Seems Mesa 25.0.2 doesn’t fix all off these issues

No, 25.0.2 hasn’t fixed the GPU crashing. Can’t downgrade on Debian Sid unfortunately due to the dependency hell.

1 Like

I don’t even have that kernel parameter enabled and I still face the issue.

If you read previous comments, it looks more likely to be caused by Mesa 25.

In a previous comment I pasted the link to the issue on the Mesa bug tracker.

Thread renamed, tags added to better describe the issue

I’ve been having issues with amdgpu acting up for the better part of the last year, since around kernel 6.9. The solution I’ve been successfully using since February has been putting amdgpu.dcdebugmask=0x12 in the kernel command line. Right now I’m running 6.13.7 with mesa 25 without any issues. Good to hear though that 6.14 might be coming with an actual solution.

1 Like

I just got Linux 6.14 on Arch Linux
I’ll do some experiments

UPDATE: I rebooted with mesa 25.0.2 and withing 1-2 hours the problem mentioned in this thread appeared. So Mesa 25 is still a no-go even with Linux 6.14…
Specifically this time it appeared when I opened a video with mpv. Everything froze except the cursor for 7 seconds, and sure enough when I checked dmesg I saw adgpu page fault in process mpv spammed.

My hunch is that this bug appears when playing video. Either firefox or mpv both will find themselves playing video.

The good news is that people seem to have located the commit in mesa that causes the issue

openSUSE seems to be adding a patch to its builds to revert it.

Is that the same issue? They don’t mention page faults there, only the artifacts

UPDATE 2: Seems like it isn’t nesessarilty video specific, since on the thread one person got in on kwin_wayland. And yup he reports the page faults like we see here, so it is the same issue. Arch could also adopt the revert patch tbh, but according to its philosphy it might wait to see it upstreamed first.

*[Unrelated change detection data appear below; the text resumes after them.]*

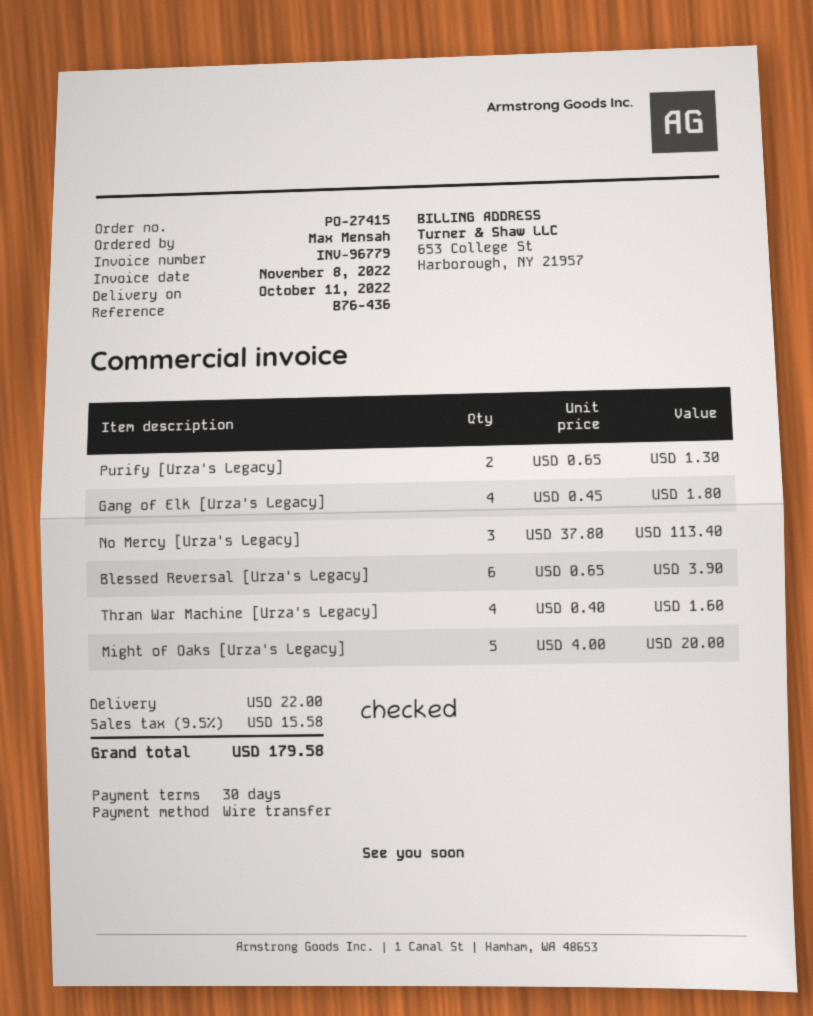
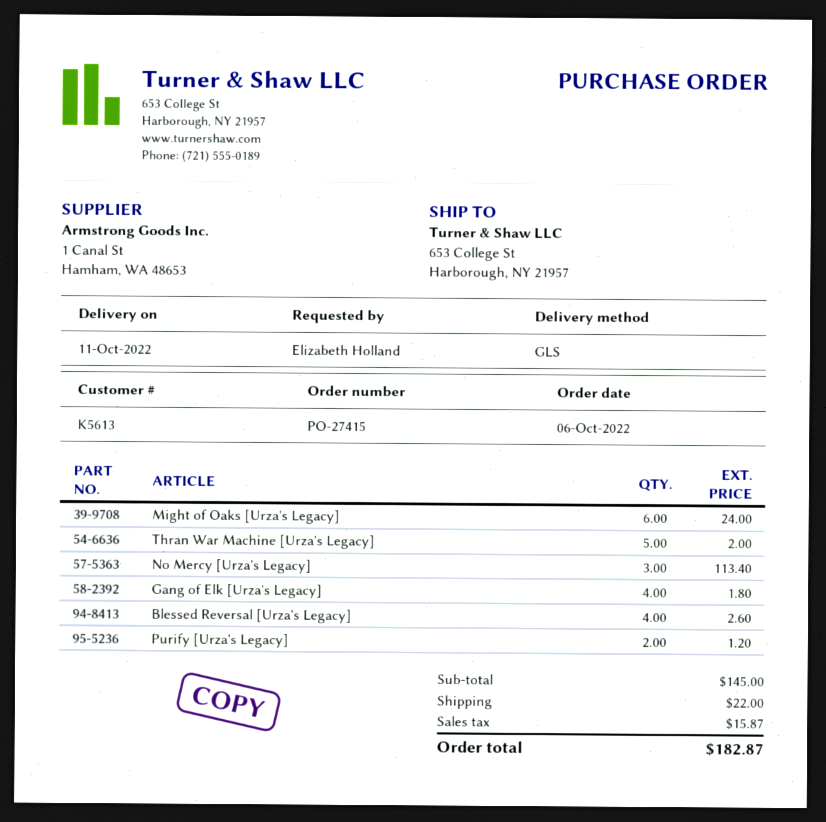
ordered by: Max Mensah -> Elizabeth Holland
Purify [Urza's Legacy]: 2 for 1.30 -> 2 for 1.20
Blessed Reversal [Urza's Legacy]: 6 for 3.90 -> 4 for 2.60
Thran War Machine [Urza's Legacy]: 4 for 1.60 -> 5 for 2.00
Might of Oaks [Urza's Legacy]: 5 for 20.00 -> 6 for 24.00
tax: 15.58 -> 15.87
total: 179.58 -> 182.87

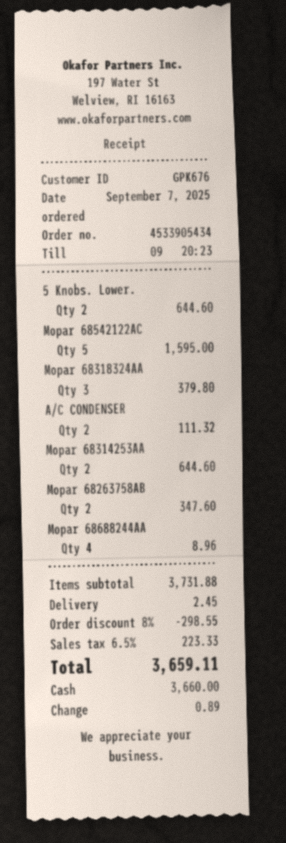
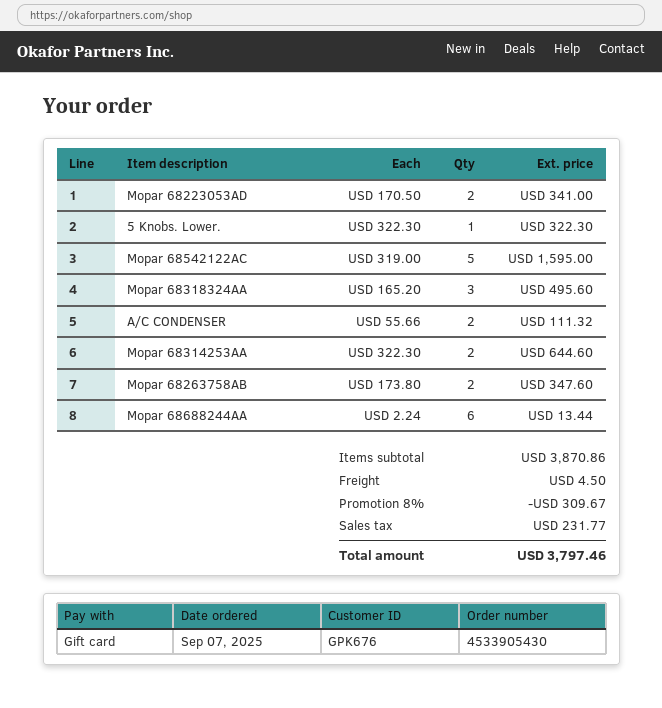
order number: 4533905434 -> 4533905430
payment method: cash -> gift card
5 Knobs. Lower.: 2 for 644.60 -> 1 for 322.30
Mopar 68318324AA: 3 for 379.80 -> 3 for 495.60
Mopar 68688244AA: 4 for 8.96 -> 6 for 13.44
Mopar 68223053AD: none -> 2 for 341.00
subtotal: 3731.88 -> 3870.86
discount: 8% = 298.55 -> 8% = 309.67
shipping: 2.45 -> 4.50
tax: 223.33 -> 231.77
total: 3659.11 -> 3797.46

What remains to be seen is if I’ll get artifacts and freezes from PSR-SU ( have removed dcdebugmask from cmdline). I think this is a seperate issue from the one mentioned in this thread but still in the amdgpu umbrella.

UPDATE 3: 3 days in, it seems like dcdebugmask might not be needed anymore in 6.14. Will continue testing.

5 Likes

Great to hear about the Mesa progress. Regarding kernel 6.14, a patch has landed temporarily disabling PSR for eDP displays (essentially what the debug flag does), so the lack of need for kernel argument is sadly not indicative of a fix. Fortunately this still means the bug is getting attention, so we might be getting an actual fix soon.

3 Likes

Not seeing any issues under 6.14 (via mainline) and Ubuntu 24.10, so that’s Mesa 24.2.8

Ubuntu have the beta of 25.04 out Right Now, which uses 6.14 kernel, and probably Mesa 25 but I’ve not had a chance to check it with a live USB yet.